When it was time for me to leave Jackson, I was faced with a tough decision. I didn’t want to see the magazine die and thought

about running it from the East Coast, but my heart wasn’t in it. However, my search to find a snowboarder to buy the magazine, someone to shepherd it on the path we had carved, was dismal. When Planet Jackson Hole’s former publishers, Mary and Judd Grossman, approached me about buying it, it seemed the best option to keep it alive. After that sale, I didn’t pay much attention to it, but I felt good knowing editor Robyn Vincent, and a few years later art director Olaus Linn were holding things down. They stayed when the magazine switched ownership yet again, from the Grossmans to Copperfield Publishing.

A couple months ago, Robyn told me the magazine was up for sale for a third time and that Olaus was considering purchasing it. I was psyched to hear that. After all, he epitomizes the word local. His family settled in Jackson more than a century ago. That he is an artist and a snowboarder means he is uniquely equipped to carry the torch.

As for me, I’m still trying to create something I can feel as passionately about as Jackson Hole Snowboarder Magazine. What I do know is that I care about telling people’s stories and using my camera to do that. Now I’m working collectively with artists in my area to launch a communitysupported storytelling network. Think Netflix, but for a local community in which the artists and the community own the platform and keep the money flowing locally.

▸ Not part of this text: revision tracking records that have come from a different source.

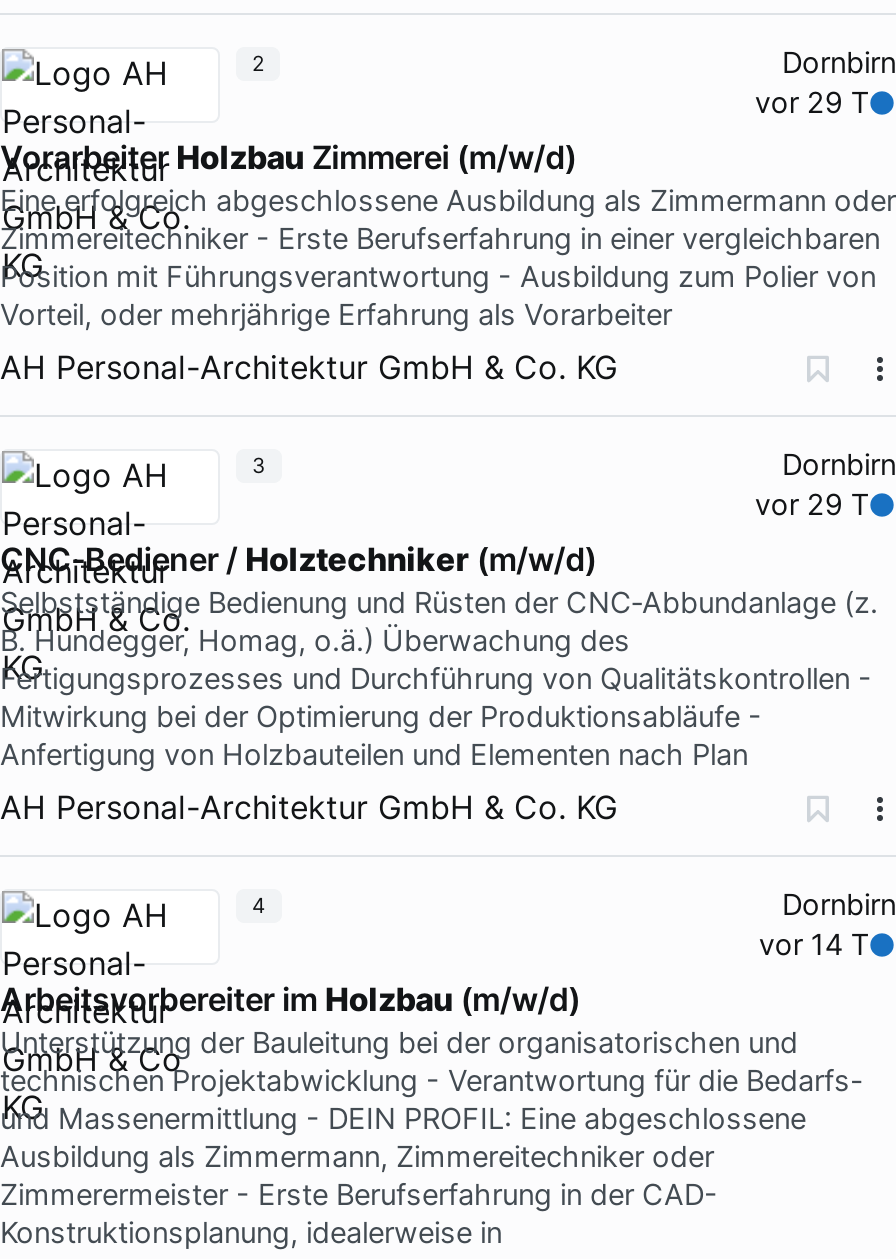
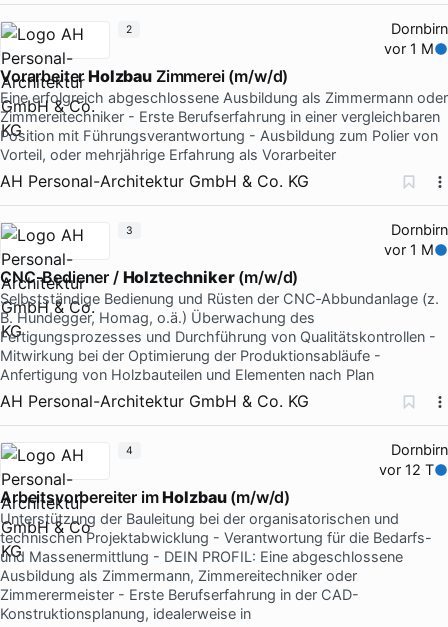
- vor 29 T
+ vor 1 M

- vor 29 T
+ vor 1 M

- vor 14 T
+ vor 12 T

As I work on that venture, I’m constantly amazed how many similarities there are to what we were doing with the magazine and how much that experience laid a foundation for me to build upon. I’m forever grateful to the Jackson community and all the amazing friends that I made there. That’s really what the magazine was about for me and I hope what it will always be about: celebrating friends and having gratitude for Jackson’s anomalous snow community.

JB

Jesse Brown is a photographer and entrepreneur currently based in Hudson Valley, New York.